La première mi-temps fut un non-événement, un "none-none" d'une platitude affligeante où l'on a pu croire, l'espace d'un instant, que la Tunisie avait une stratégie. Une stratégie du désert, peut-être, car en dehors de quelques velléités timides, les Aigles de Carthage n'ont absolument rien montré qui puisse inquiéter une défense japonaise organisée et sereine. Le Japon, lui, semblait juste chauffer le moteur, patient, prêt à passer la seconde.
Et la seconde, il l'a passée. Les Samouraïs Bleus ont déclenché une offensive implacable dès la reprise, transformant chaque incursion en une menace concrète. Les buts se sont enchaînés avec une régularité chirurgicale, exposant au grand jour les lacunes criantes d'une défense tunisienne dépassée, désorganisée, et dont le gardien, malgré quelques arrêts, a passé une soirée à ramasser les ballons au fond de ses filets. Quatre fois. QUATRE FOIS. Une humiliation en bonne et due forme pour une équipe censée rivaliser sur la scène mondiale.

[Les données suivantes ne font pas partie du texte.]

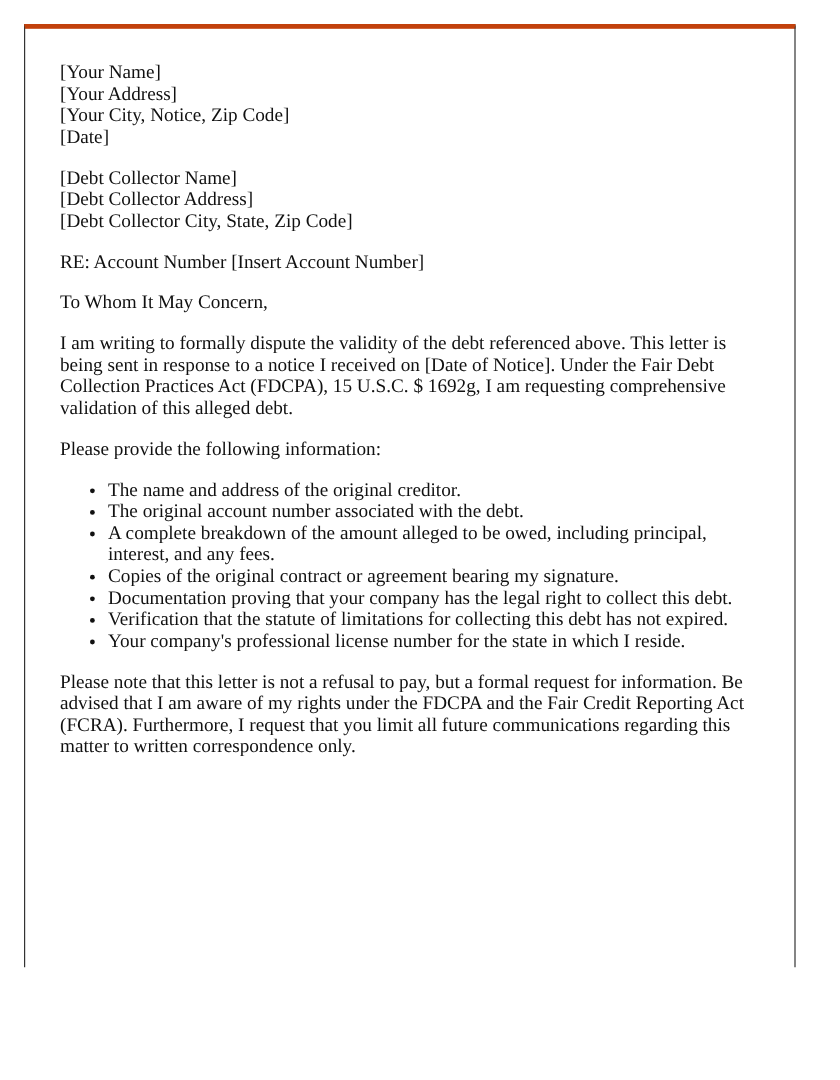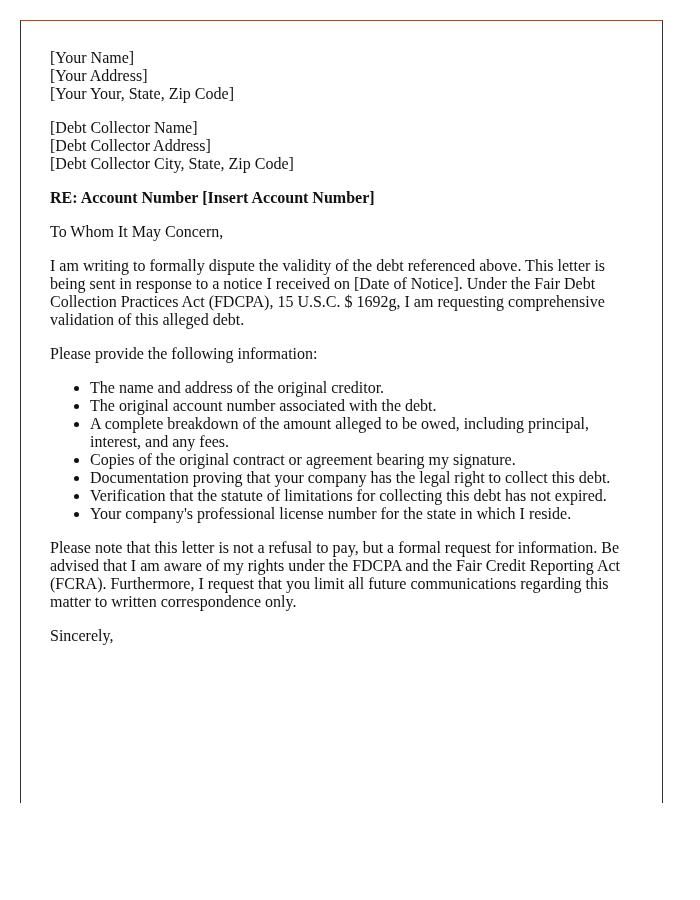--- a/index.html
+++ b/index.html
@@ -26,7 +26,7 @@
       padding: 28px 29px 0 29px;
       border-left: 1px solid #333333;
       border-right: 1px solid #333333;
-      border-top: 1px solid #c2410c;
+      border-top: 4px solid #c2410c;
       box-sizing: content-box;
     }
     .block { margin: 0 0 16px 0; }

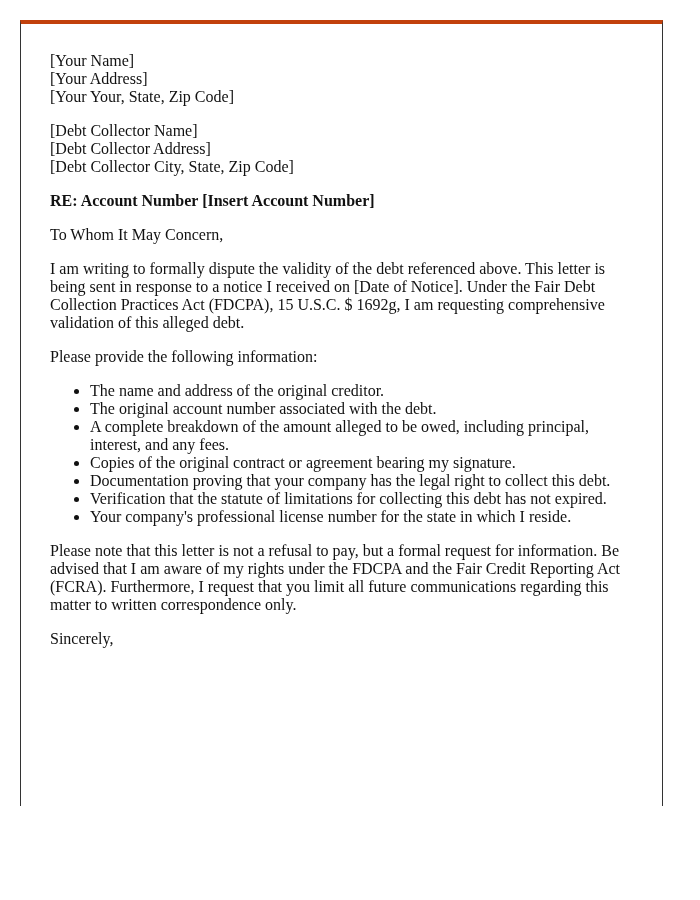--- a/index.html
+++ b/index.html
@@ -47,7 +47,7 @@
   <div class="block">
     <span class="line">[Your Name]</span>
     <span class="line">[Your Address]</span>
-    <span class="line">[Your Your, State, Zip Code]</span>
+    <span class="line">[Your City, Notice, Zip Code]</span>
   </div>
 
   <div class="block">

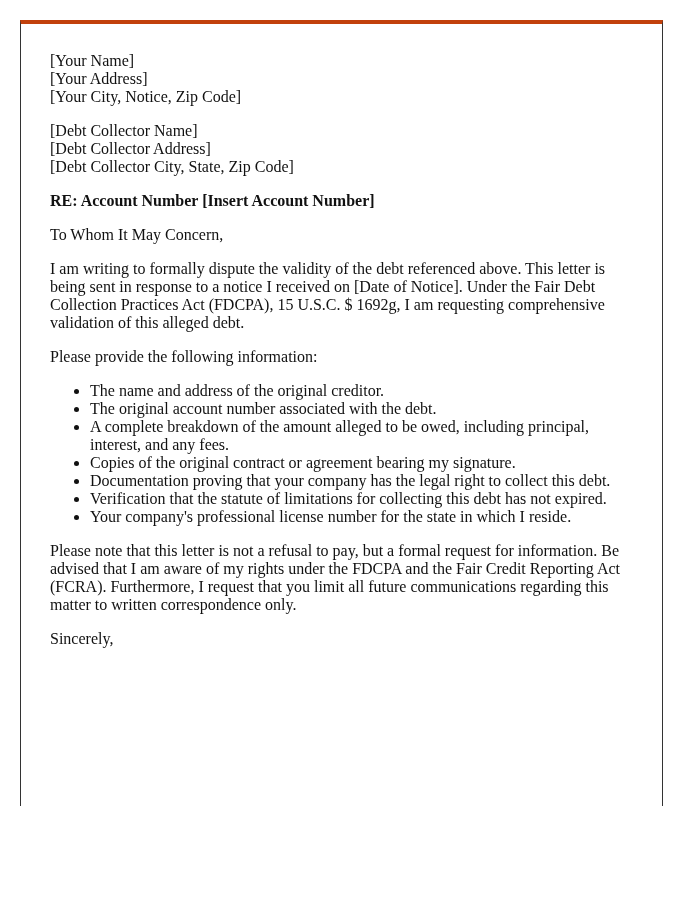--- a/index.html
+++ b/index.html
@@ -48,6 +48,7 @@
     <span class="line">[Your Name]</span>
     <span class="line">[Your Address]</span>
     <span class="line">[Your City, Notice, Zip Code]</span>
+    <span class="line">[Date]</span>
   </div>
 
   <div class="block">

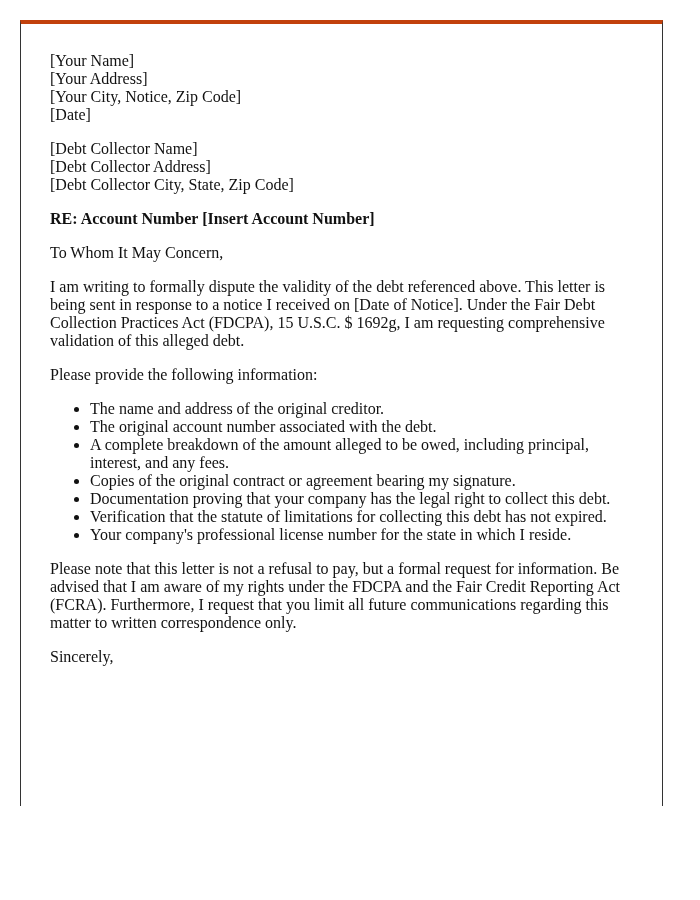--- a/index.html
+++ b/index.html
@@ -32,7 +32,7 @@
     .block { margin: 0 0 16px 0; }
     .line { display: block; }
     p { margin: 0 0 16px 0; }
-    .re { font-weight: bold; margin-bottom: 16px; }
+    .re { font-weight: normal; margin-bottom: 16px; }
     ul {
       margin: 0 0 16px 0;
       padding-left: 40px;

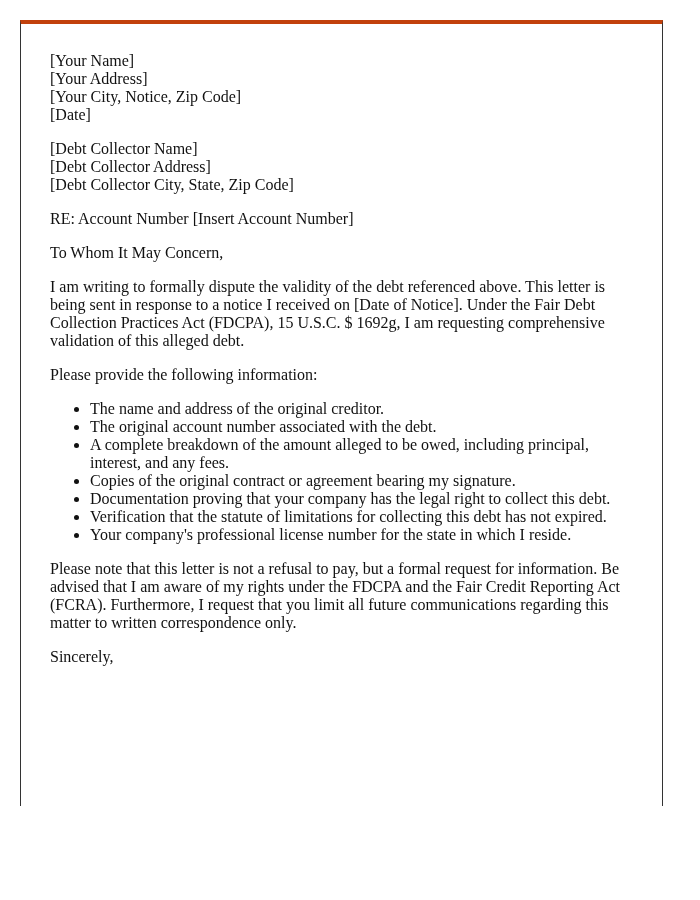--- a/index.html
+++ b/index.html
@@ -78,7 +78,6 @@
 
   <p>Please note that this letter is not a refusal to pay, but a formal request for information. Be advised that I am aware of my rights under the FDCPA and the Fair Credit Reporting Act (FCRA). Furthermore, I request that you limit all future communications regarding this matter to written correspondence only.</p>
 
-  <p>Sincerely,</p>
 
 
 </div>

Cette victoire écrasante propulse le Japon dans une position ENVIABLE au classement de son groupe, envoyant un message clair à ses futurs adversaires : ils sont là pour jouer, et jouer bien. Pour la Tunisie, en revanche, cette défaite cinglante est un véritable coup de massue. Leurs espoirs de qualification sont désormais minces comme du papier à cigarette, et il faudra un miracle, ou plutôt une série de miracles, pour se relever de cette débâcle. Leurs chances de passer au tour suivant ont pris un coup monumental, les laissant dans une situation PRÉCAIRE et quasi désespérée. Le football est parfois cruel, et la Tunisie vient d'en faire l'amère expérience.